#### [What the task requires]
Write out the data exactly as given, dropping every picture.

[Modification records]
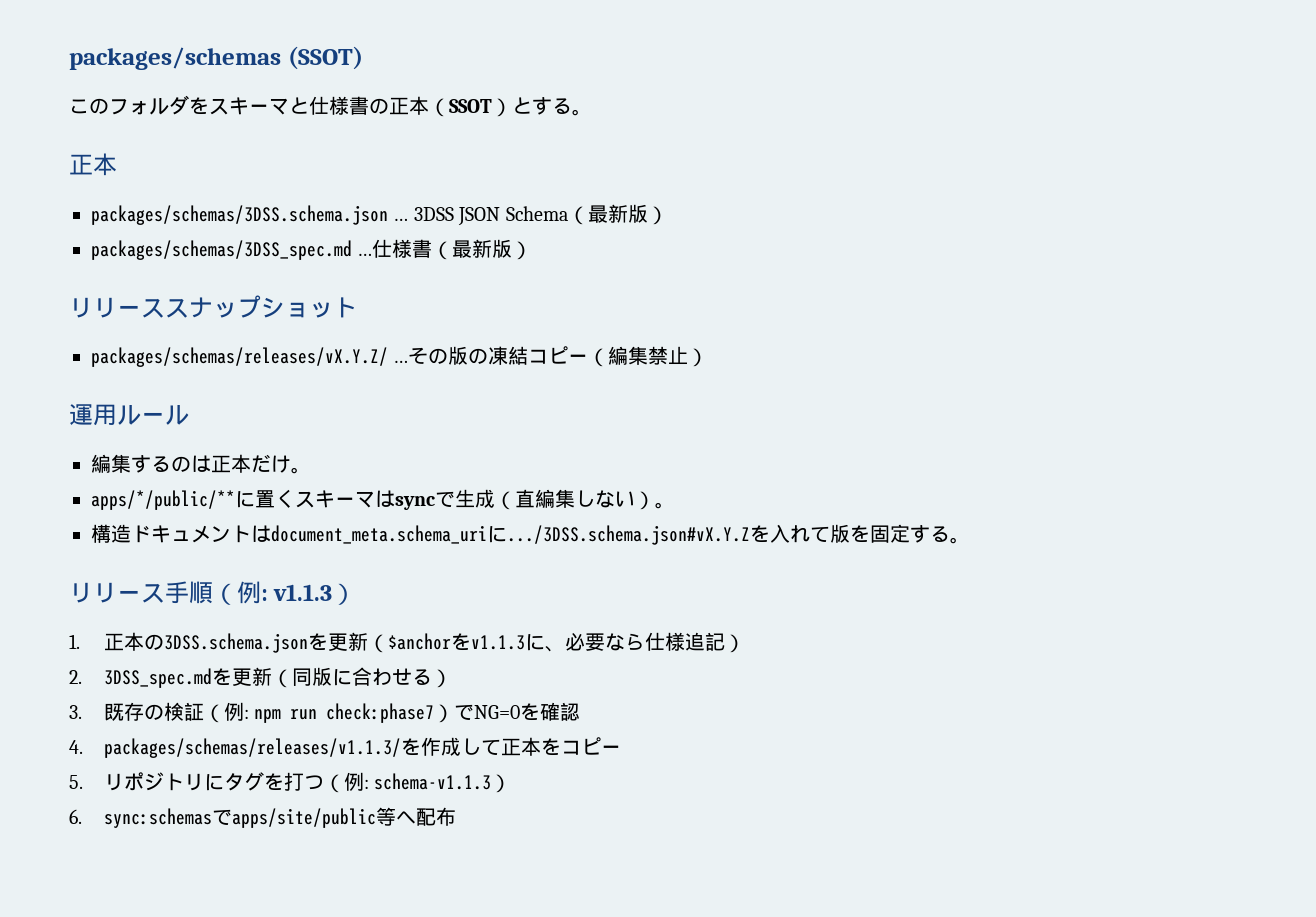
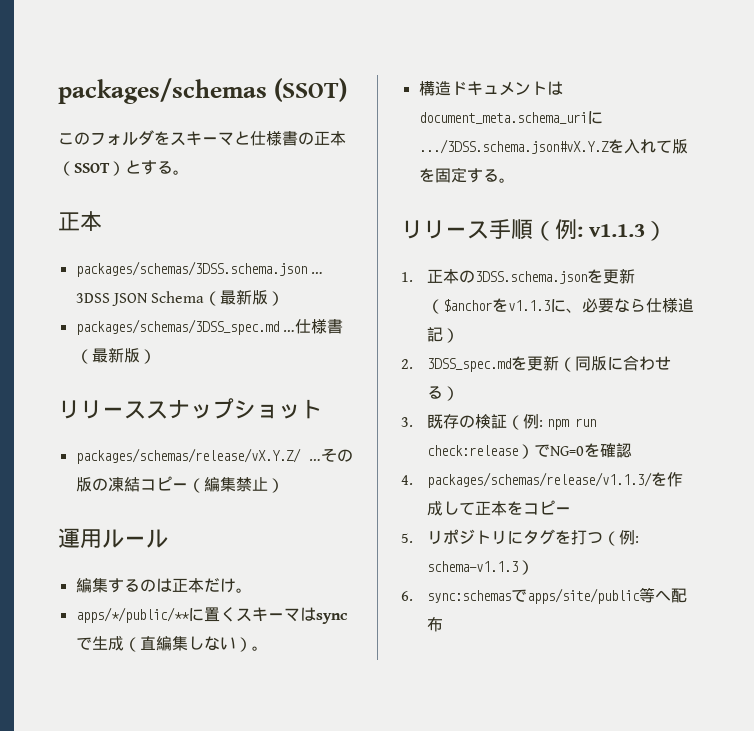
- packages/schemas/releases/vX.Y.Z/ …
+ packages/schemas/release/vX.Y.Z/ …
- 3.既存の検証（例: npm run check:phase7）でNG=0を確認
+ 3.既存の検証（例: npm run check:release）でNG=0を確認
- 4. packages/schemas/releases/v1.1.3/を作成して正本をコピー
+ 4. packages/schemas/release/v1.1.3/を作成して正本をコピー

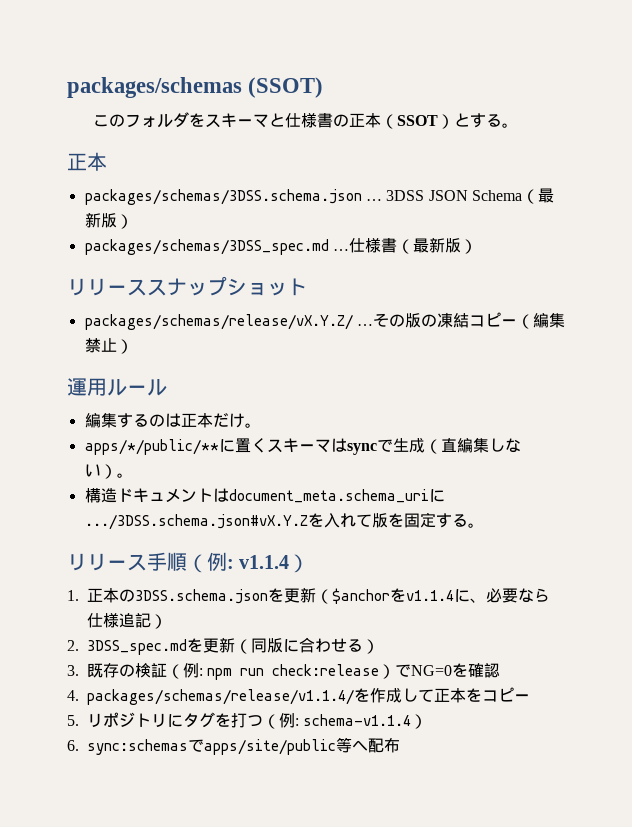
- リリース手順（例: v1.1.3）
+ リリース手順（例: v1.1.4）
- 1.正本の3DSS.schema.jsonを更新（$anchorをv1.1.3に、必要なら仕様追記）
+ 1.正本の3DSS.schema.jsonを更新（$anchorをv1.1.4に、必要なら仕様追記）
- 4. packages/schemas/release/v1.1.3/を作成して正本をコピー
+ 4. packages/schemas/release/v1.1.4/を作成して正本をコピー
- 5.リポジトリにタグを打つ（例: schema-v1.1.3）
+ 5.リポジトリにタグを打つ（例: schema-v1.1.4）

#### [Solution to this exercise]
- packages/schemas/releases/vX.Y.Z/ …
+ packages/schemas/release/vX.Y.Z/ …
- 3.既存の検証（例: npm run check:phase7）でNG=0を確認
+ 3.既存の検証（例: npm run check:release）でNG=0を確認
- 4. packages/schemas/releases/v1.1.3/を作成して正本をコピー
+ 4. packages/schemas/release/v1.1.3/を作成して正本をコピー

- リリース手順（例: v1.1.3）
+ リリース手順（例: v1.1.4）
- 1.正本の3DSS.schema.jsonを更新（$anchorをv1.1.3に、必要なら仕様追記）
+ 1.正本の3DSS.schema.jsonを更新（$anchorをv1.1.4に、必要なら仕様追記）
- 4. packages/schemas/release/v1.1.3/を作成して正本をコピー
+ 4. packages/schemas/release/v1.1.4/を作成して正本をコピー
- 5.リポジトリにタグを打つ（例: schema-v1.1.3）
+ 5.リポジトリにタグを打つ（例: schema-v1.1.4）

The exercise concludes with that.